Nuclear power station
- Reactor type: Pressurized Water Reactor
- Reactor supplier: Westinghouse

Power generation
- Nameplate capacity: 23.5 MW-thermal

External links
- Commons: Related media on Commons

= Saxton Nuclear Generating Station =

Decommissioned nuclear power plant in Pennsylvania

The Saxton Nuclear Experiment Station, also known as the Saxton Nuclear Generating Station or Saxton Nuclear Experimental Corporation Facility, was a small nuclear power plant located in Bedford County, near Saxton, Pennsylvania.

==Design==
The Saxton nuclear power plant was a small, light water, pressurized water reactor. The plant was sited immediately east of an existing coal fueled electricity generating plant, the 1923 Saxton Steam Generating Station, to share systems and components; the nuclear power plant did not have its own turbine or generator.

The nuclear reactor and associated systems were designed and constructed by Westinghouse Electric Corporation; nuclear fuel was likewise fabricated and supplied by Westinghouse from allocations of uranium-235 provided by the Atomic Energy Commission. The reactor coolant system contained a single loop of piping and components, including the reactor vessel, reactor coolant pump, pressurizer, and steam generator. Unlike some contemporary low pressure and low temperature pressurized water reactors (e.g. the Westinghouse TR-2), Saxton operated at pressures and temperatures typical of later commercial nuclear reactors; nominal reactor coolant system pressure was 2,250 psig and reactor vessel average temperature of 493 degrees Fahrenheit. As the facility was designed to perform testing and development functions, a superheated steam test loop was among the reactor's features. Additional equipment included process systems piping and components, a water filled spent fuel pool, and an overhead polar crane.

The reactor vessel and reactor coolant system were housed inside of a steel containment vessel.
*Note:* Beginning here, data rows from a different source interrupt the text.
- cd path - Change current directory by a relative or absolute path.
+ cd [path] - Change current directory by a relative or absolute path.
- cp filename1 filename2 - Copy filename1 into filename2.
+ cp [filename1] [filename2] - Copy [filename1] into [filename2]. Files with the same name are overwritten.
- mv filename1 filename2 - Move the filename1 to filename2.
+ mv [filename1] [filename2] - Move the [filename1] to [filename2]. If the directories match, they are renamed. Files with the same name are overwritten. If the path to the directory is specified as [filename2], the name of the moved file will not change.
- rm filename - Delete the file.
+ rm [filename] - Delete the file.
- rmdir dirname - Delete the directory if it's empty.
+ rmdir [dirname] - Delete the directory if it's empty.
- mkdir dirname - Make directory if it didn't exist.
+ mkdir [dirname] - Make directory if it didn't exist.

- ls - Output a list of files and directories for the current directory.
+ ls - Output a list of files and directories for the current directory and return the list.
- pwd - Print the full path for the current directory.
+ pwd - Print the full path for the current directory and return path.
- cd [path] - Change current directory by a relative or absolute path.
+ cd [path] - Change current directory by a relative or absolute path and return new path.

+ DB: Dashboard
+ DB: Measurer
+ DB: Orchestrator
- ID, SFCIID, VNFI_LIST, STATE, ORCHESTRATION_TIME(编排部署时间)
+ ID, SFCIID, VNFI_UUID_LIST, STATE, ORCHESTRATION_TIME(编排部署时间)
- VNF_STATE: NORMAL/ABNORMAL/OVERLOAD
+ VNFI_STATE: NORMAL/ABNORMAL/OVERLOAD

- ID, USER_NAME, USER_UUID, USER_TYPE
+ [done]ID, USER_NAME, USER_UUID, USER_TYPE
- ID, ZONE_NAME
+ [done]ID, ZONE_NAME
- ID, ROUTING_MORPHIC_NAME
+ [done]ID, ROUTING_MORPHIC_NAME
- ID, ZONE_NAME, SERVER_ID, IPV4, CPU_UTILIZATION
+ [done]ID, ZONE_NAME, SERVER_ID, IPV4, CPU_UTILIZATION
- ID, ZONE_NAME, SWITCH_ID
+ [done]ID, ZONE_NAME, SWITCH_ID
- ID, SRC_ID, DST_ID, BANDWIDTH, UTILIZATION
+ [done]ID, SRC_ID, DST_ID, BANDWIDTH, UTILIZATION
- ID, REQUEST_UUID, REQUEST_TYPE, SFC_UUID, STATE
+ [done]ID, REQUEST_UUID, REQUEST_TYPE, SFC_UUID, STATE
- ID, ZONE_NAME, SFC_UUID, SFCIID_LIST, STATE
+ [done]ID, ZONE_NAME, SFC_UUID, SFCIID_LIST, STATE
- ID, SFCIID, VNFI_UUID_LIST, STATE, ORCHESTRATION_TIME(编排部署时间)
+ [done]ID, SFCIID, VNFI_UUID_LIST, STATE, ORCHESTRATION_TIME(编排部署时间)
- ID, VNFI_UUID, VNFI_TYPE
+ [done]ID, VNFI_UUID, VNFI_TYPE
The steel containment vessel was a right cylinder topped by a hemispherical dome with an embedded semi-hemispherical lower head. The containment vessel was 109 feet tall by 50 feet in diameter. To provide radiological shielding and protection from environmental hazards, approximately 50 percent of the structure was below the surrounding grade. Underground tunnels connected the containment vessel and enclosed systems to other facilities and the adjacent steam plant.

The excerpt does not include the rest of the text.